然而,中國共產黨非常清楚,政治尚賢制能夠幫助它獲得統治的合法性。最近的調查數據顯示,在擁有能影響民眾對政府態度的儒家傳統的東亞社會中,存在着對於政治尚賢制的普遍支持。杜楚森(Doh Chull Shin)解釋説:“民眾對家長制賢能政治的依戀非常明顯地促成了人們從實質意義上理解民主,但卻對人們在程序意義上理解民主產生了同樣程度的消極影響”。如上所述,史天健和盧傑發現,大多數人認可“監護人話語”(guardianship discourse)而不認可“自由民主話語”(liberal democratic discourse),前者認為有必要選出“關心人民需求、決策時考慮人民利益、代表人民和社會制定適當政策的高水平政治家”,後者則強調可以確保人民參與政治、選擇領導人的權利的程序性安排。而且,史天健還提出,自20世紀90年代以來,中國人對儒家政治價值觀的依賴與日俱增。
就中共持續進行自我改造,成為更講究尚賢的政治組織的程度而言,它在中國人的眼中應該更加合法了。當然,尚賢體制也需要變得更加透明,這樣人們才能更好地理6解這個制度,尊重那些在競爭特別激烈的人才選拔中勝出的成功者。因此,無須感到吃驚的是,無論是官方還是獨立學者,在討論中國政治話語時,對賢能政治的關注越來越多。2013年10月,一組對比中國尚賢制和西方民主制的英漢雙語漫畫視頻在網上迅速傳播開來,短短兩個星期之內,觀看人次超過千萬。這或許是因為它在美國聯邦政府關門的時刻發佈,突出顯示了民主政治的糟糕一面。

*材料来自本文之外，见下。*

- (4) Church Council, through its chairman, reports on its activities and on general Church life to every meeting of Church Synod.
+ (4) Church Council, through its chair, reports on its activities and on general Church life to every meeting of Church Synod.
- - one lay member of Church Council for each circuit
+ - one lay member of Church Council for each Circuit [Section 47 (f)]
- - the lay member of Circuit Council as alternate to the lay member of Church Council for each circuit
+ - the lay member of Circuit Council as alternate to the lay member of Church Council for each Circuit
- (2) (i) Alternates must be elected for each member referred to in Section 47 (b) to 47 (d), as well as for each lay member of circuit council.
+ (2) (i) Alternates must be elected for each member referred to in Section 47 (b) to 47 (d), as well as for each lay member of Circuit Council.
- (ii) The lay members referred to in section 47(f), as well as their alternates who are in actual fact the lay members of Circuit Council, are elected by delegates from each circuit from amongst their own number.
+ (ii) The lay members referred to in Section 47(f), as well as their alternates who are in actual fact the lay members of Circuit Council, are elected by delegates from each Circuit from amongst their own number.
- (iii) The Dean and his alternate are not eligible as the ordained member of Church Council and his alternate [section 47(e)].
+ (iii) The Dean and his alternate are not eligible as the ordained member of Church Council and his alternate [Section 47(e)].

雖然如此,僅僅(或主要)建立在政治尚賢制基礎上的政權的合法性是否能夠持久還是存疑的。雖然大部分社會不滿情緒的確是針對基層或低級政府的,但這些不滿也伴隨着一些委婉的請願活動——公民進京上訪,向中央政府提告地方官員的胡作非為等。孔誥烽(Ho-Fung Hung)注意到清朝中期出現過類似的情況,他認為這種抗議模式源於儒家的權威和正義概念。在此概念中,受到虐待的臣民指望愛民如子的皇帝為其申冤,就像孩子受到虐待後求助於爺爺奶奶的仁慈保護一樣。雖然這種做法保護了帝國中央政府免遭民眾反叛和重大社會危機的衝擊,但它也隱含着不穩定的種子。“只有在民眾普遍相信統治者是合法的和在道德上是正義的情況下,中央政府的這種‘安全閥’才能奏效。但是,這種信任很容易喪失,有時候因為皇帝淫亂生活的傳言,有時候因為皇帝在履行某些關鍵職能方面的所謂失敗。如果一些意外事件的發生,比如重大經濟失誤、涉及最高領導人的醜聞或者地緣政治衝突中的失敗突然使民眾喪失對中央政府的信任,並引起國家的崩潰,我們也不必感到過分驚訝。”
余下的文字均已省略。